**WHAT YOU ARE ASKED TO DO**
What lines of the data below hold the string "before"? Copy each one.

**RECORDS FOR THIS EXERCISE**

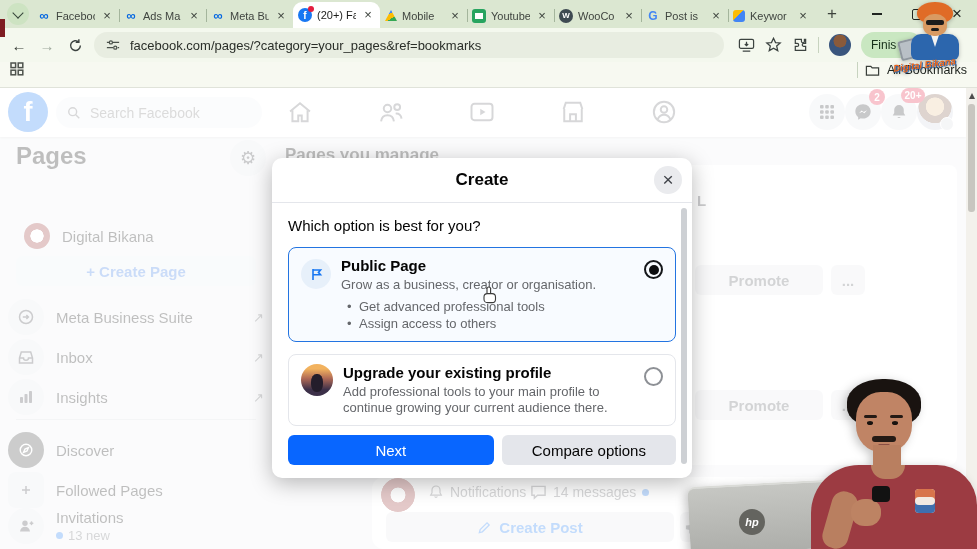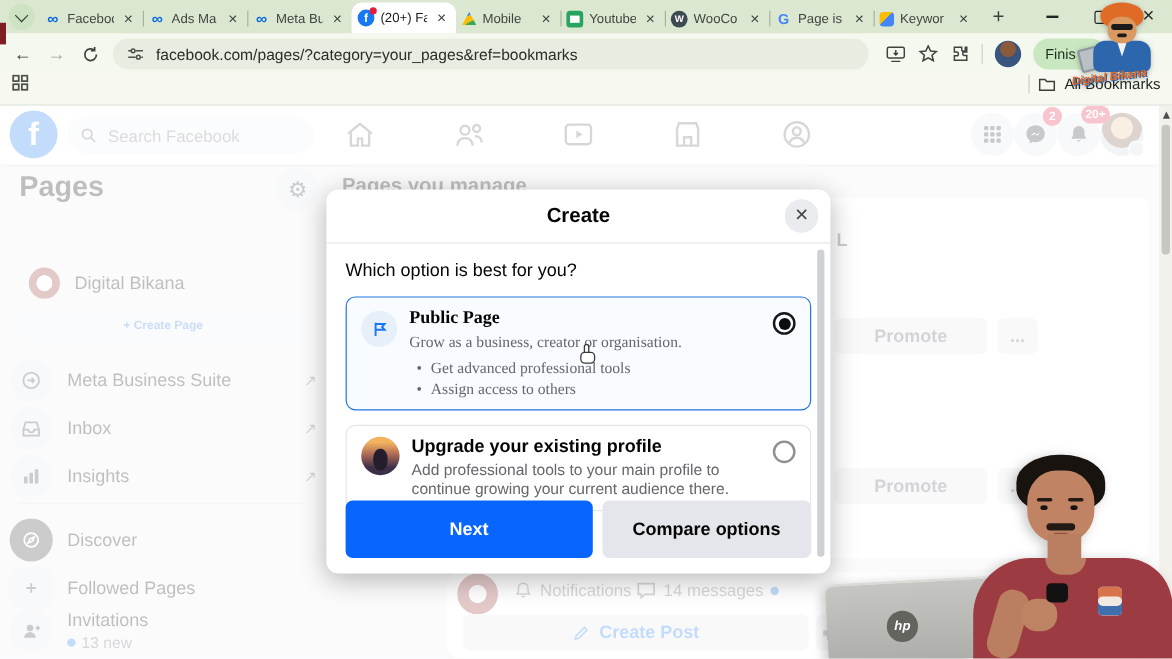--- a/index.html
+++ b/index.html
@@ -90,21 +90,21 @@
   .s-gear::before{content:"⚙"}
   .s-row{position:absolute;display:flex;align-items:center;gap:12px;color:#050505;font-size:15px}
   .s-yourpages{left:8px;top:92px;width:256px;height:36px;background:#e8eaee;border-radius:8px;padding:0 10px;
     box-sizing:border-box;font-weight:bold}
   .flag-circle{width:28px;height:28px;border-radius:50%;background:#1877f2;display:flex;align-items:center;
     justify-content:center;flex:none}
   .chev-up{width:8px;height:8px;border-left:2px solid #55585e;border-top:2px solid #55585e;
     transform:rotate(45deg);margin-left:auto;margin-top:4px}
   .pg-ava{width:26px;height:26px;border-radius:50%;background:radial-gradient(circle,#fff 35%,#96302f 37% 72%,#d7d9dd 74%);flex:none}
   .s-create{position:absolute;left:16px;top:168px;width:240px;height:30px;background:#e9edf3;border-radius:6px;
-    display:flex;align-items:center;justify-content:center;color:#3578e5;font-weight:bold;font-size:10px}
+    display:flex;align-items:center;justify-content:center;color:#3578e5;font-weight:bold;font-size:15px}
   .icon-circ{width:36px;height:36px;border-radius:50%;background:#e4e6eb;display:flex;align-items:center;
     justify-content:center;color:#3a3d42;flex:none}
   .ext{margin-left:auto;color:#65676b;font-size:13px}
   .ext::before{content:"↗"}
   .s-div{position:absolute;left:16px;top:331px;width:240px;height:1px;background:#d4d6da}
   .s-sub{display:flex;align-items:center;gap:5px;font-size:13px;color:#65676b;margin-top:2px}
   .blue-dot{width:7px;height:7px;border-radius:50%;background:#1877f2}
   
   .m-heading{position:absolute;left:285px;top:57px;font-size:17px;font-weight:bold;color:#050505}
   .m-card{position:absolute;left:283px;top:77px;width:674px;height:300px;background:#fff;border-radius:8px}
@@ -146,22 +146,22 @@
   .opt-title{font-size:15px;font-weight:bold;color:#050505}
   .opt-desc{font-size:13px;color:#65676b;margin-top:3px;line-height:16px;max-width:312px}
   .opt-bullets{margin:5px 0 0;padding:0 0 0 6px;list-style:none}
   .opt-bullets li{font-size:13px;color:#65676b;line-height:17px;padding-left:12px;position:relative}
   .opt-bullets li::before{content:"•";position:absolute;left:0}
   .radio{width:19px;height:19px;border-radius:50%;flex:none;margin-top:3px;box-sizing:border-box;position:relative}
   .radio.sel{border:2px solid #15171a}
   .radio.sel::after{content:"";position:absolute;left:2.5px;top:2.5px;width:10px;height:10px;border-radius:50%;background:#0c0d0f}
   .radio.unsel{border:2px solid #8d9095}
   .modal-actions{position:absolute;left:16px;right:16px;bottom:13px;display:flex;gap:8px}
-  .btn{height:48px;border-radius:6px;display:flex;align-items:center;justify-content:center;
-    font-size:15px;font-weight:bold}
+  .btn{height:30px;border-radius:6px;display:flex;align-items:center;justify-content:center;
+    font-size:15px;font-weight:normal}
   .btn-next{flex:1.18;background:#0866ff;color:#fff}
   .btn-compare{flex:1;background:#e4e6eb;color:#050505}
   .modal-scroll{position:absolute;right:5px;top:50px;width:6px;height:256px;background:#cdd0d4;border-radius:3px}
   
   .cursor{position:absolute;left:481px;top:286px;z-index:30}
   
   .webcam{position:absolute;left:677px;top:379px;width:300px;height:170px;z-index:25;
     filter:drop-shadow(-3px 2px 5px rgba(0,0,0,.22))}
   .webcam div{position:absolute}
   .p-hair{left:170px;top:0;width:74px;height:48px;background:#191310;border-radius:48% 48% 40% 40%}
@@ -238,21 +238,21 @@
       <span class="tab-label">Youtube</span>
       <span class="tab-close"></span>
     </div>
     <div class="tab sep">
       <span class="fav fav-wp"></span>
       <span class="tab-label">WooCo</span>
       <span class="tab-close"></span>
     </div>
     <div class="tab sep">
       <span class="fav fav-g"></span>
-      <span class="tab-label">Page is</span>
+      <span class="tab-label">Post is</span>
       <span class="tab-close"></span>
     </div>
     <div class="tab sep">
       <span class="fav fav-ads"></span>
       <span class="tab-label">Keywor</span>
       <span class="tab-close"></span>
     </div>
     <div class="newtab"></div>
     <div class="winctl">
       <div class="wbtn">
@@ -566,21 +566,21 @@
     <span class="pg-thumb"></span>
   </div>
 
   <div class="modal">
     <div class="modal-h">
       <span class="modal-title">Create</span>
       <div class="modal-x"></div>
     </div>
     <div class="modal-b">
       <div class="question">Which option is best for you?</div>
-      <div class="opt opt1" style="border-color: rgb(35, 116, 225); font-family: Liberation Serif, serif;">
+      <div class="opt opt1" style="border-color: rgb(35, 116, 225);">
         <span class="opt-icon">
           <svg width="15" height="15" viewBox="0 0 15 15">
               <path d="M4 2v11M4 3h7.5L9.4 5.4l2.1 2.4H4" fill="none" stroke="#1877f2" stroke-width="1.6"></path>
             </svg>
         </span>
         <span class="opt-body">
           <div class="opt-title">Public Page</div>
           <div class="opt-desc">Grow as a business, creator or organisation.</div>
           <ul class="opt-bullets">
             <li>Get advanced professional tools</li>

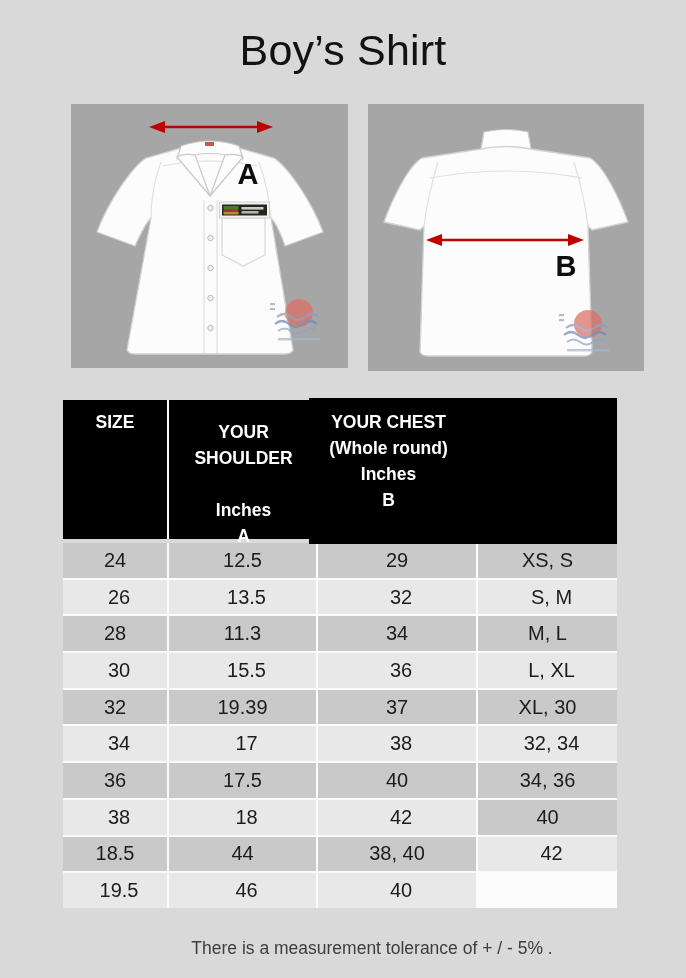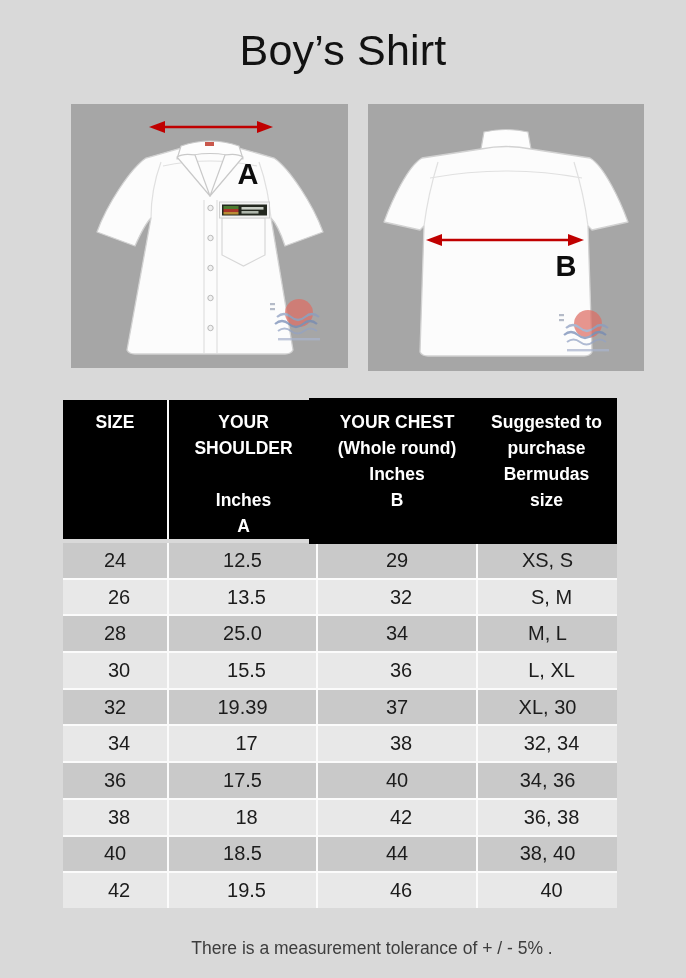--- a/index.html
+++ b/index.html
@@ -23,21 +23,21 @@
   .size-table{position:absolute;left:63px;top:398px;width:554px;}
   .thead{position:relative;height:145px;}
   .hblock{position:absolute;background:#000;color:#fff;display:flex;}
   .hblock-left{left:0;top:2px;width:255px;height:139px;}
   .hblock-right{left:246px;top:0;width:308px;height:146px;padding-left:9px;box-sizing:border-box;}
   .hcell{
     text-align:center;white-space:pre-line;
     font-weight:bold;font-size:17.5px;line-height:26px;
   }
   .hblock-left .hcell:first-child{width:104px;border-right:2px solid #fbfbfb;padding-top:9px;}
-  .hblock-left .hcell:last-child{flex:1;padding-top:9px;text-align:center;}
+  .hblock-left .hcell:last-child{flex:1;padding-top:19px;text-align:center;}
   .hblock-right .hcell:first-child{width:158px;padding-top:11px;}
   .hblock-right .hcell:last-child{width:141px;padding-top:11px;}
 
   .tbody{
     display:grid;
     grid-template-columns:104px 147px 158px 1fr;
     grid-auto-rows:34.7px;
     gap:2px;
     background:#fbfbfb;
   }
@@ -166,37 +166,33 @@
 SHOULDER
 
 Inches
 A</div>
     </div>
     <div class="hblock hblock-right">
       <div class="hcell">YOUR CHEST
 (Whole round)
 Inches
 B</div>
-      <div class="hcell">Suggested to
-purchase
-Bermudas
-size</div>
     </div>
   </div>
   <div class="tbody">
       <div class="cell row-dark">24</div>
       <div class="cell row-dark">12.5</div>
       <div class="cell row-dark">29</div>
       <div class="cell row-dark">XS, S</div>
       <div class="cell row-light">26</div>
       <div class="cell row-light">13.5</div>
       <div class="cell row-light">32</div>
       <div class="cell row-light">S, M</div>
       <div class="cell row-dark">28</div>
-      <div class="cell row-dark">25.0</div>
+      <div class="cell row-dark">11.3</div>
       <div class="cell row-dark">34</div>
       <div class="cell row-dark">M, L</div>
       <div class="cell row-light">30</div>
       <div class="cell row-light">15.5</div>
       <div class="cell row-light">36</div>
       <div class="cell row-light">L, XL</div>
       <div class="cell row-dark">32</div>
       <div class="cell row-dark">19.39</div>
       <div class="cell row-dark">37</div>
       <div class="cell row-dark">XL, 30</div>
@@ -204,21 +200,20 @@
       <div class="cell row-light">17</div>
       <div class="cell row-light">38</div>
       <div class="cell row-light">32, 34</div>
       <div class="cell row-dark">36</div>
       <div class="cell row-dark">17.5</div>
       <div class="cell row-dark">40</div>
       <div class="cell row-dark">34, 36</div>
       <div class="cell row-light">38</div>
       <div class="cell row-light">18</div>
       <div class="cell row-light">42</div>
-      <div class="cell row-light">36, 38</div>
       <div class="cell row-dark">40</div>
       <div class="cell row-dark">18.5</div>
       <div class="cell row-dark">44</div>
       <div class="cell row-dark">38, 40</div>
       <div class="cell row-light">42</div>
       <div class="cell row-light">19.5</div>
       <div class="cell row-light">46</div>
       <div class="cell row-light">40</div>
     </div>
 </div>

**EXERCISE ANSWER**
   .s-gear::before{content:"⚙"}
   .ext::before{content:"↗"}
   .opt-bullets li::before{content:"•";position:absolute;left:0}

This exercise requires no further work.